Bir Müstesna Kahve Tiryakisi
“Masanın üstünde tespihi, kül tablası, sigarası, kahve fincanı…” (1)
Ömrü cepheden cepheye koşturmakla geçen ATA’ mız esaslı bir Türk kahvesi tiryakisidir.
Her zaman her koşulda yana yakıla aradığı ve günde sayısız fincan içtiği Türk kahvesi tutkusu Selanik şivesiyle yaverine seslenişinde dile gelir;
“Çucuk bak beri, bize kahve süyleyesin… ağzımız kurudu…” (2)
Ve kahve yanına derin derin içine çekerek tüttürdüğü sigarası…
Vatanı düşman işgalinden kurtarması, yeni bir devlet kurması, devrimleri, dur durak bilmeden araştırması, sabahlara kadar çalışması, halkını eğitmesi, yüzyıllar ötesini ön görmesi ve tüm bunları 58 yıl gibi kısacık bir ömre sığdırması insanın havsalası almıyor…

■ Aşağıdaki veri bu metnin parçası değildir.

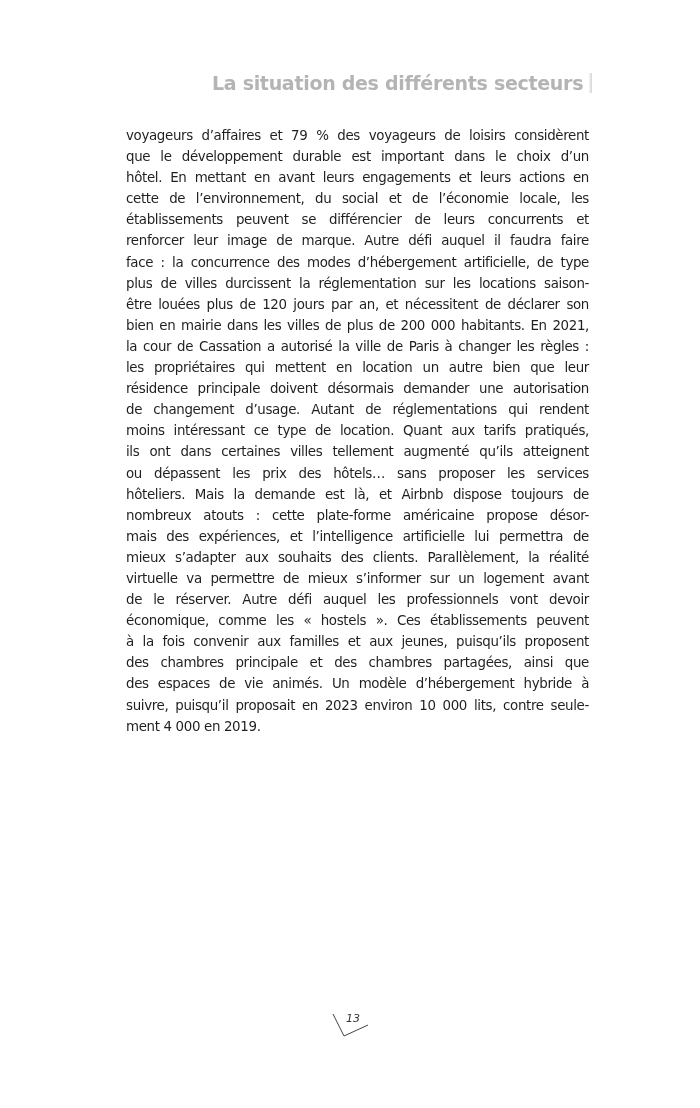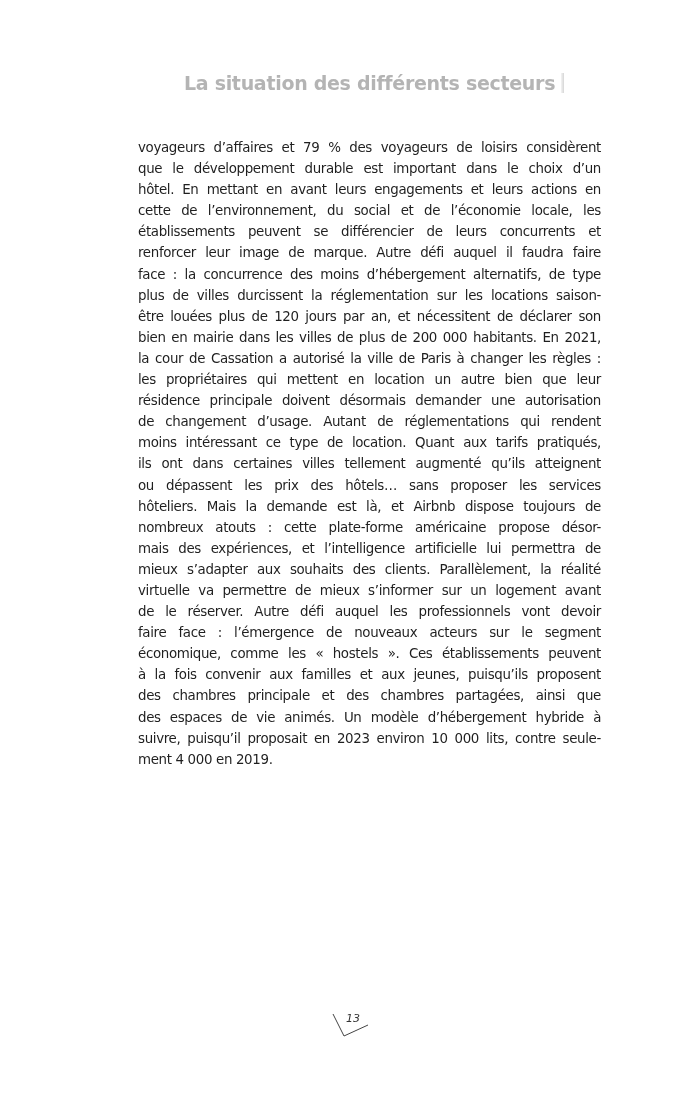"La situation des différents secteurs" .running-header { left: 184px -> 212px }
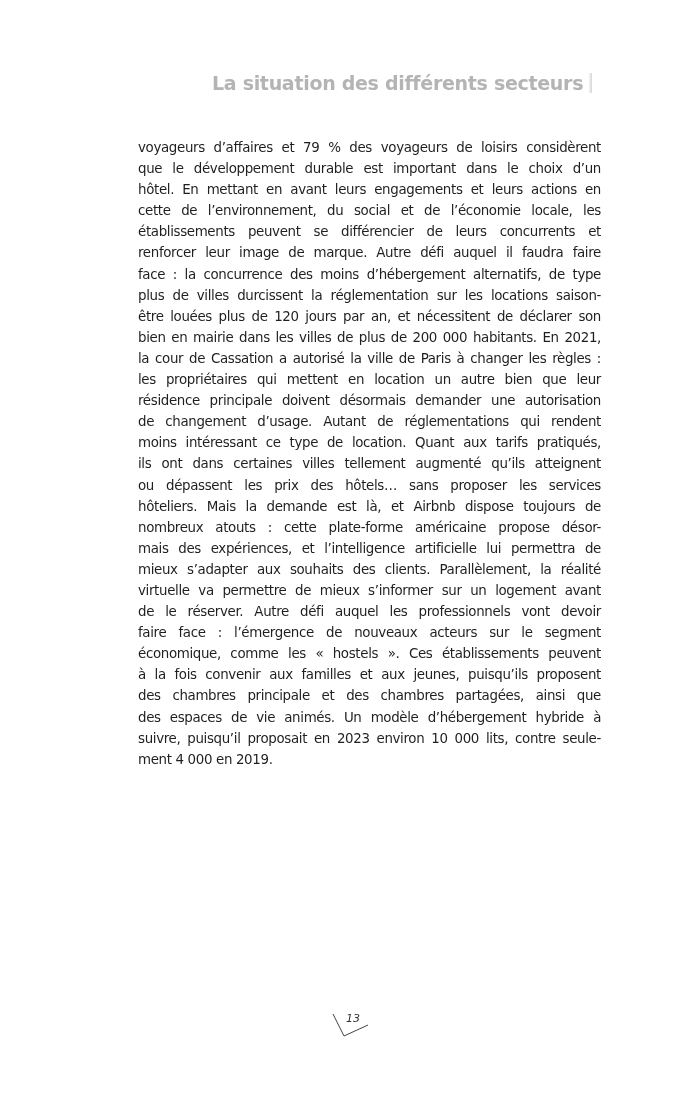"voyageurs d’affaires et 79 %" .body-text { margin: 16px -> 4px }
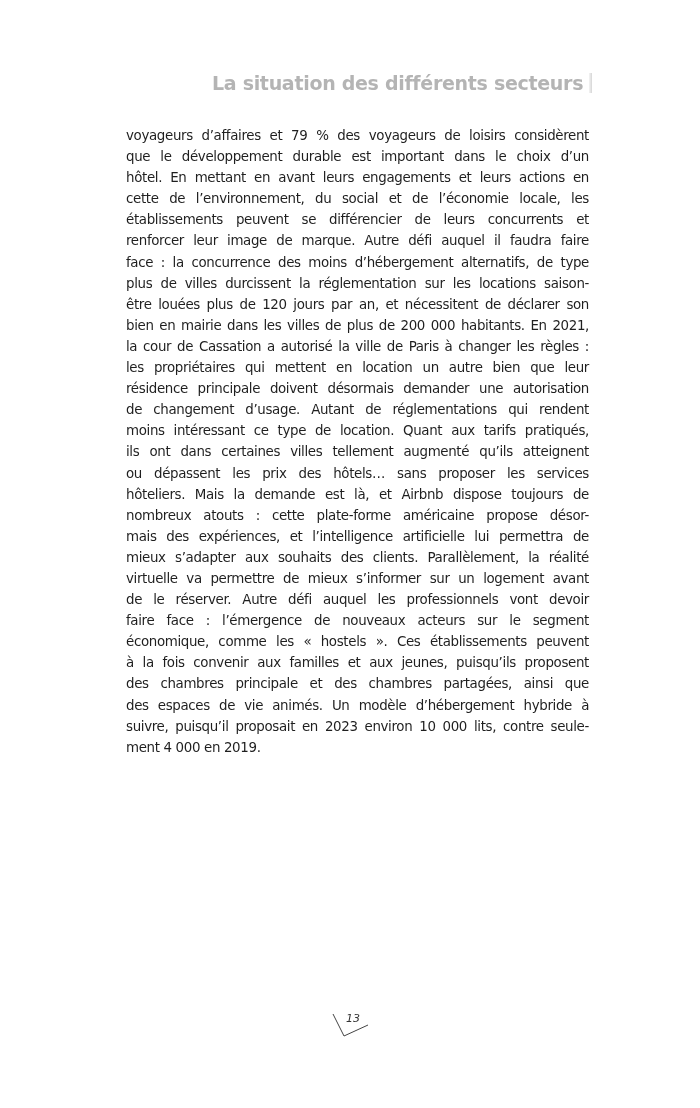"face : la concurrence des" span.line { text: moins d’hébergement alternatifs -> modes d’hébergement artificielle }
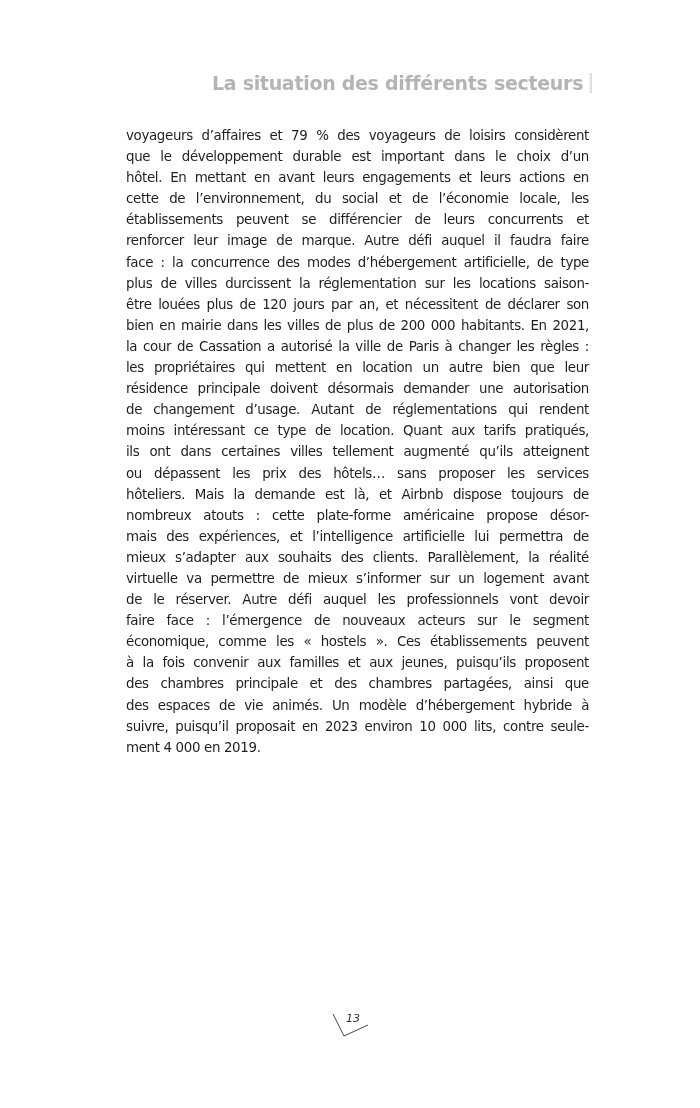"faire face : l’émergence de" span.line { html: <span>faire face : l’émergence de nouveaux acteurs sur le segment</span> -> none }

“Ah O tüttürmesin de kim tüttürsün!”
Dedirtiyor insana…
Esasında tüm derin düşünen, okuyan, araştıran insanların kahve ya da tütün tiryakisi olması ve de çoğunlukla iki keyif vericinin bir arada bulunması pek de tesadüfi olmasa gerek! Göz kapaklarının ağırlaşmaması, zihnin açık kalması ve uzun saatler süren bir çalışmaya bedenin dayanabilmesi için o sihirli molekül kafeine ihtiyaç büyüktür.
Tarihe dehasıyla, üstün yeteneğiyle yön vermiş pek çok sıra dışı şahsiyetin tiryakilik özelliği güçlüdür.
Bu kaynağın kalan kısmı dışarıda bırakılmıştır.